Pan is a recipient of the Lighthouse Works Fellowship, Vermont Studio Center Fellowship, University Fellowship at Temple University, and the Laurie Wagman Prize in Glass at Tyler School of Art. Pan’s work have been exhibited nationally and internationally, including: Temple Contemporary Gallery, Vox Populi, Icebox Project, Fringe Arts, The Woodmere Art Museum and the National Liberty Museum in Philadelphia, PA; The Pine Barren Gallery, Whitesbog Village, NJ; ARC Gallery, Chicago, IL; Yin Yang Acupuncture, Portland, OR; Bush Barn Art Center, Salem, OR; Asakusa KAMINARI, Tokyo, Japan; Haukijärvi Forest, Finland; CSUFT, Changsha, China. Pan holds a MFA in Glass from Tyler School of Art, Temple University; a BA from George Fox University in Oregon and a BA from Central South University of Forestry and Technology in China. And she did not stop learning.
http://www.panyixuanpan.com/

Boryana Rossa is an interdisciplinary artist and curator who works in the fields of electronic arts, film, video, performance, and photography. Rossa’s works have been shown internationally at such venues as Elizabeth A. Sackler Center for Feminist Art at the Brooklyn Museum, N.Y.; Feldman Gallery, N.Y.; Exit Art, N.Y., Kunstwerke and Akademie der Kunste, Berlin; the 1st and 2nd Moscow Biennial For Contemporary Art; Museum of Contemporary Art (MUMOK), Vienna; Zacheta Gallery, Warsaw; Sofia City Art Gallery; Institute of Contemporary Art, Sofia, Bulgaria; Sofia Arsenal – Museum of Contemporary Art (SAMCA), Sofia; National Gallery of Fine Arts, Sofia; 1st Balkan Biennale, Thesaloniki, Coreana Museum, Seoul.
http://boryanarossa.com

Kieu-Anh Truong is from Ho Chi Minh City, Viet Nam and has spent several years in the U.S pursuing filmmaking. Her films center on the notions of home and family. “an american family” and “Distant Interiors” are observations of different family dynamics and subtle nuances of cohabitation. Both short films show a keen interest in creating cinematic interiors where mini family-dramas unfold. Her films have been screened at Los Angeles Asian American Film Festival, Ithaca Pan Asian American Film Festival, Syracuse International Film Festival and soon at Seattle Asian American Festival. She also did video works for non-profit organizations such as the International Rescue Committee and Asia Society.
https://kieuanhtruongfilms.wordpress.com

Ana Vîjdea was born in Romania in 1991. She has a BA in Cinematography and Media and an MA in Interactive Multimedia from Babes-Bolyai University in Cluj-Napoca. Between 2012 and 2016 she was awarded several scholarships which allowed her to study in Turkey, Portugal and the United States. At the moment she is pursuing a MFA in Film at Syracuse University.

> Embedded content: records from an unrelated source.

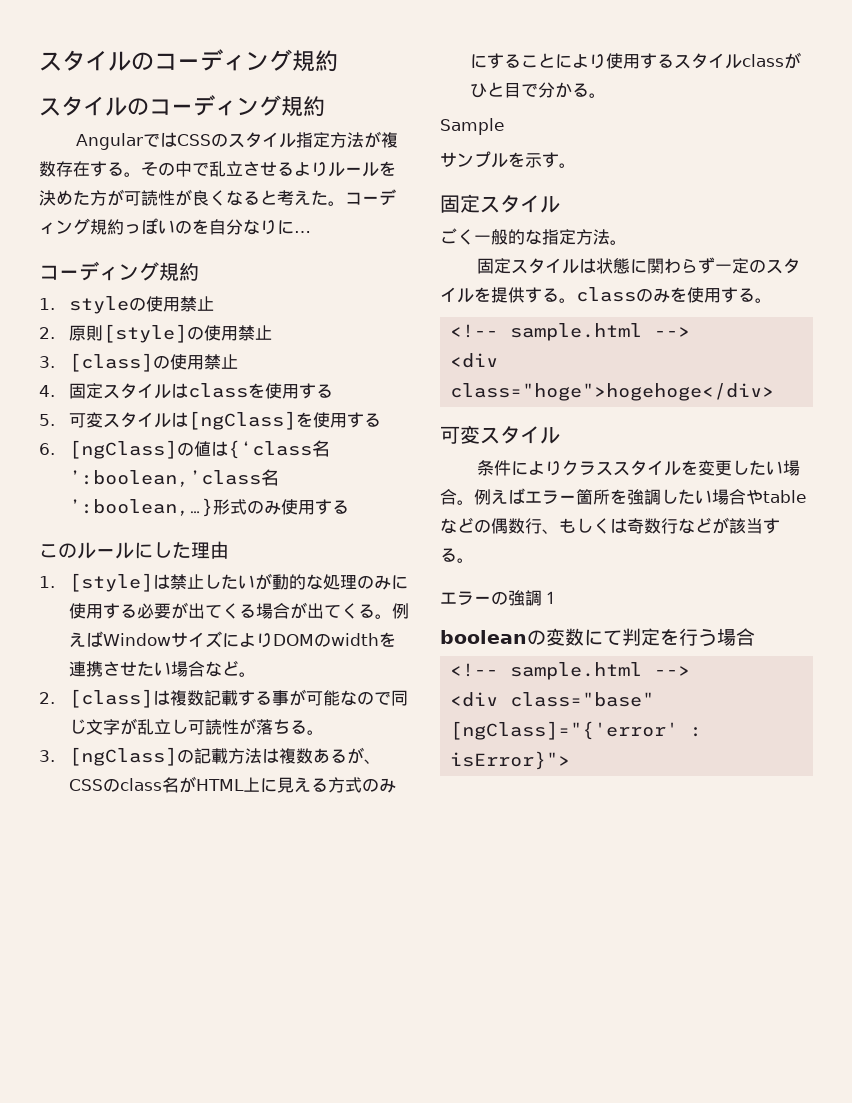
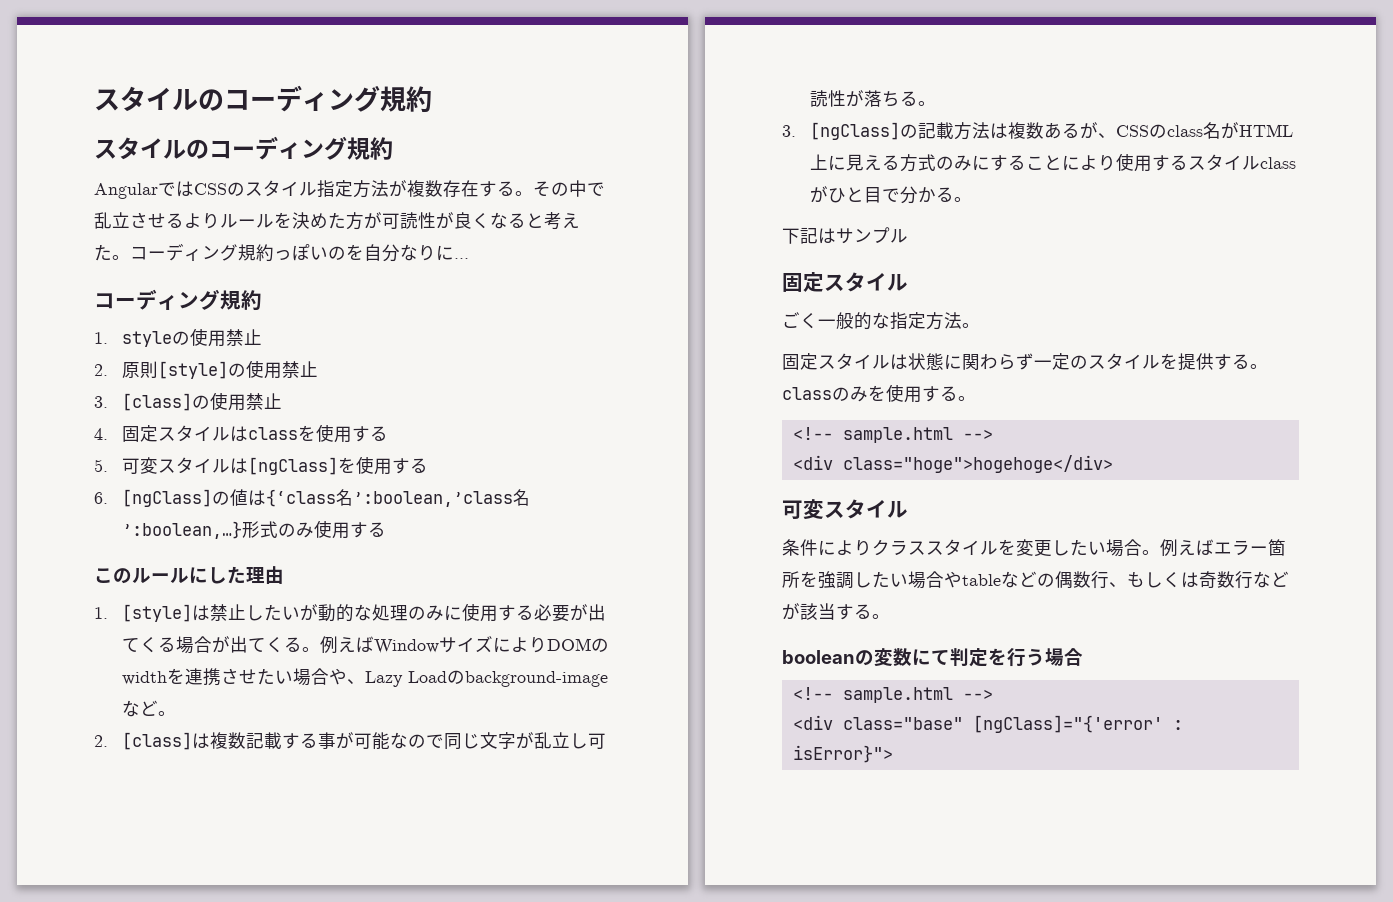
- 例えばWindowサイズによりDOMのwidthを連携させたい場合など。
+ 例えばWindowサイズによりDOMのwidthを連携させたい場合や、Lazy Loadのbackground-imageなど。
- Sample
- サンプルを示す。
+ 下記はサンプル
- エラーの強調１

French expatriate and Pataphysics enthusiast, Loraine Wible works with digital material to bring to this world joyfully surrealist, absurdly political, and radically futuristic post cards from her intellectual and emotional voyages. She has spent the last decade in Cincinnati where she ran art museum parodies, curated literally elevated art shows, opened fictitious art galleries, sang songs devoted to lasers, bitched about the future, and made a never-ending stream of non-existing images. She also recently joined the Art Academy of Cincinnati as assistant professor of video and motion graphics and the Philadelphia-based art collective Vox Populi.
http://www.lorainewible.com/

About the Curator

Luxin Zhang is an interdisciplinary artist and curator who works in Philadelphia, PA. She holds a B.S from Far Eastern University and received her MFA from Syracuse University in the College of Visual and Performing Arts. Her work often takes the form of performance, video, sound and photography. As a classically trained vocalist, she creates video and performance that plays with audience expectation. Widening the lens of performance and stage to include original audience, gallery viewers and mundane “off stage” scenes expands the spectrum of a song’s larger subliminal language.

Luxin Zhang has exhibited and performed internationally in galleries, museums, concert halls, including Everson Museum of Art in Syracuse; David Geffen Hall, Lincoln Center in New York. Her work was also shown at Light Work in Syracuse, N.Y. She recently joined Vox Populi Gallery in Philadelphia, PA as an artist collective member.